#### Material provided
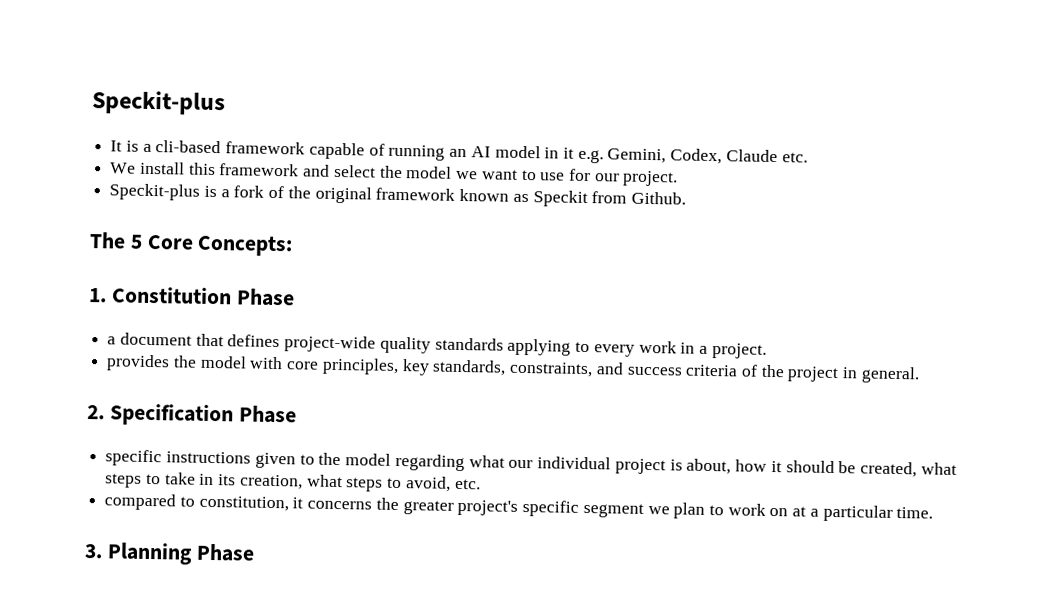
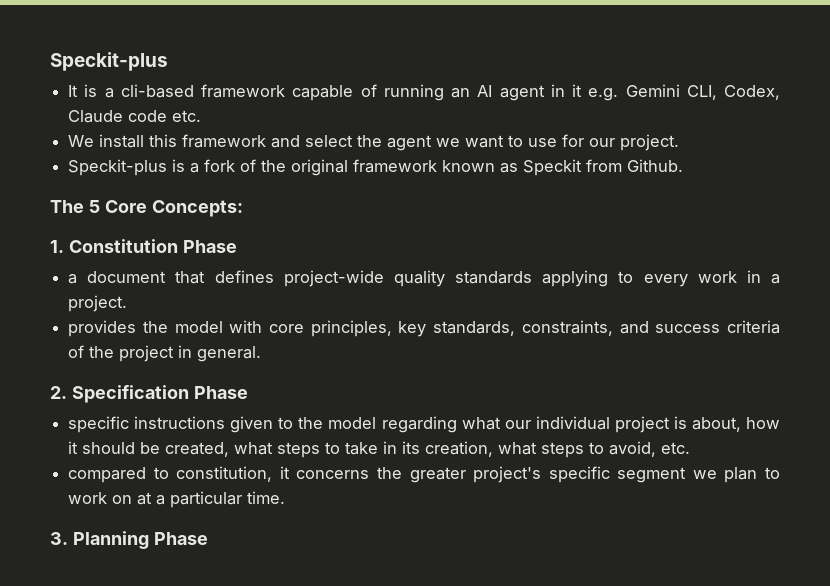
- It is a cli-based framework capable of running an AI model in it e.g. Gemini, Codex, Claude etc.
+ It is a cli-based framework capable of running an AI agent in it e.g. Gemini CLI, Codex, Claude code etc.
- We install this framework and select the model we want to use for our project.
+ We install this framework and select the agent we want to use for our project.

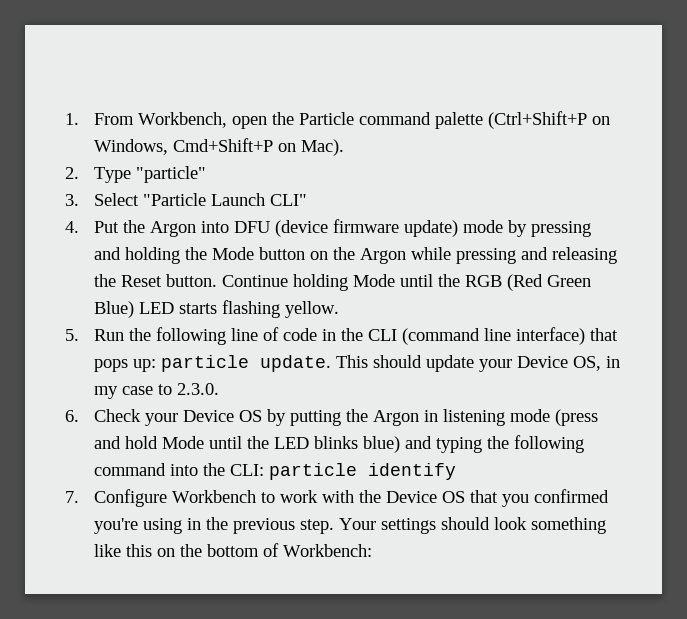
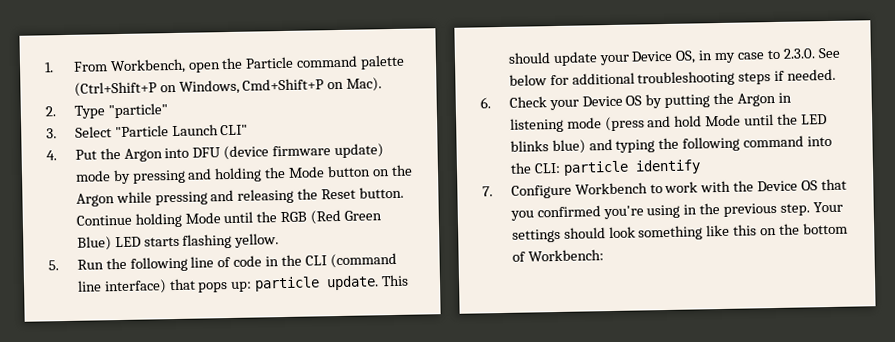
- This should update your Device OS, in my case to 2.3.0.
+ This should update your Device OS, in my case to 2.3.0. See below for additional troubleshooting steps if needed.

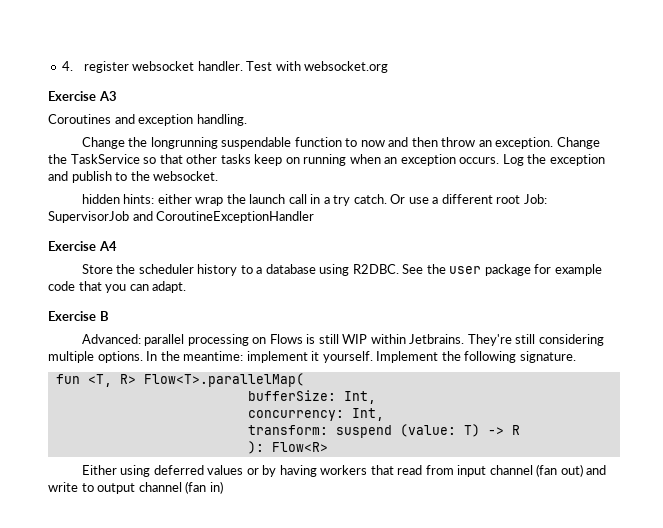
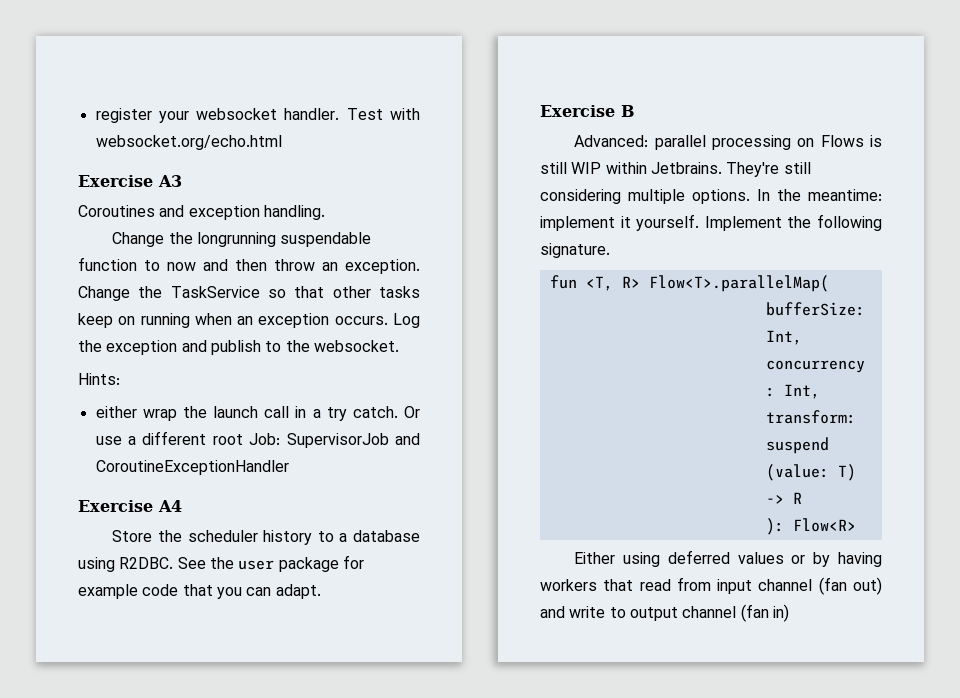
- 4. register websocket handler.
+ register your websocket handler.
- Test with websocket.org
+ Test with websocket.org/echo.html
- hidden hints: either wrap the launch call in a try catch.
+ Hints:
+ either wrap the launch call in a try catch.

* * *

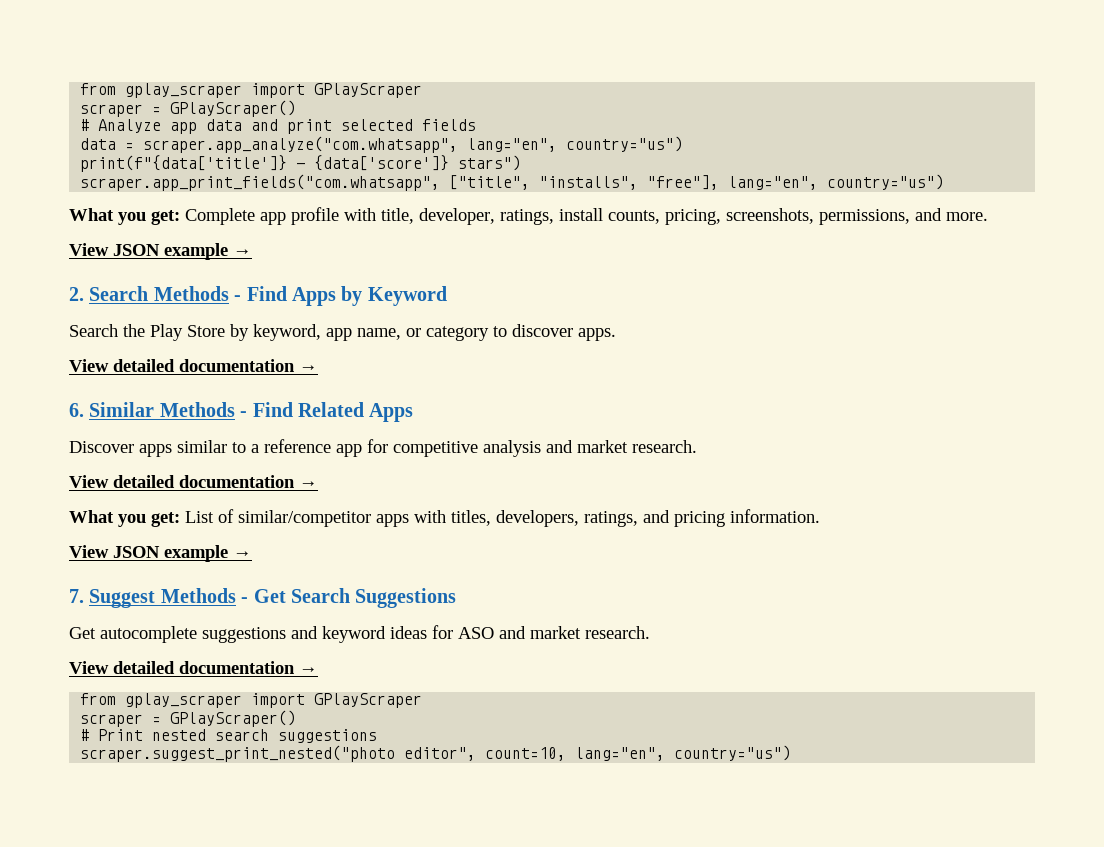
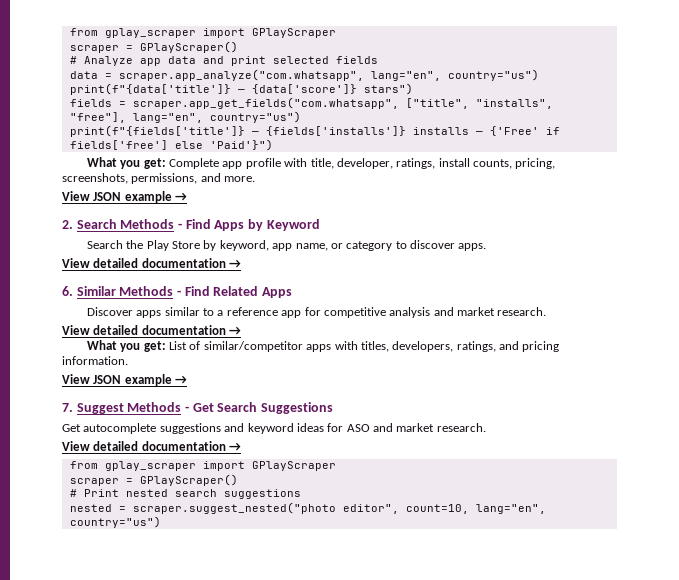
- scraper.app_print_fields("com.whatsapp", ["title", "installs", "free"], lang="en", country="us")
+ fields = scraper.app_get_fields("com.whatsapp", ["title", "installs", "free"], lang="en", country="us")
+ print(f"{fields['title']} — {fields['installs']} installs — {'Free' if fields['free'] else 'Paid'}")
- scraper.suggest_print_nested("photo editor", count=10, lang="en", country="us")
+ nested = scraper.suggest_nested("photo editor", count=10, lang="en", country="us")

...

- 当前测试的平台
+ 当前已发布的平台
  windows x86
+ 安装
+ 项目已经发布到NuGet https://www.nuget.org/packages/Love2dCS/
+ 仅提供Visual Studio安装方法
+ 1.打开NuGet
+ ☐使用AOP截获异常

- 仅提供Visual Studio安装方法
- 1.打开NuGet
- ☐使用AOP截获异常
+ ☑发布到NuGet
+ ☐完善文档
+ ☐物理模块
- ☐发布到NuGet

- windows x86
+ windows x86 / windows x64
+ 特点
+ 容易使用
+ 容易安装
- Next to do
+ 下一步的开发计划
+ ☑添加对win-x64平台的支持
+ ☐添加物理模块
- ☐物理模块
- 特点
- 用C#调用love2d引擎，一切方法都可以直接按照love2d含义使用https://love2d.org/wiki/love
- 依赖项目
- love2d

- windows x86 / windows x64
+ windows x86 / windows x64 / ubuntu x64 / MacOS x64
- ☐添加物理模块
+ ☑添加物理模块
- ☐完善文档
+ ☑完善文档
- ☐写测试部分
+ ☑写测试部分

#### The task
Pull every line containing "either" out of the material and copy it.

#### Output of the exercise
- hidden hints: either wrap the launch call in a try catch.
+ either wrap the launch call in a try catch.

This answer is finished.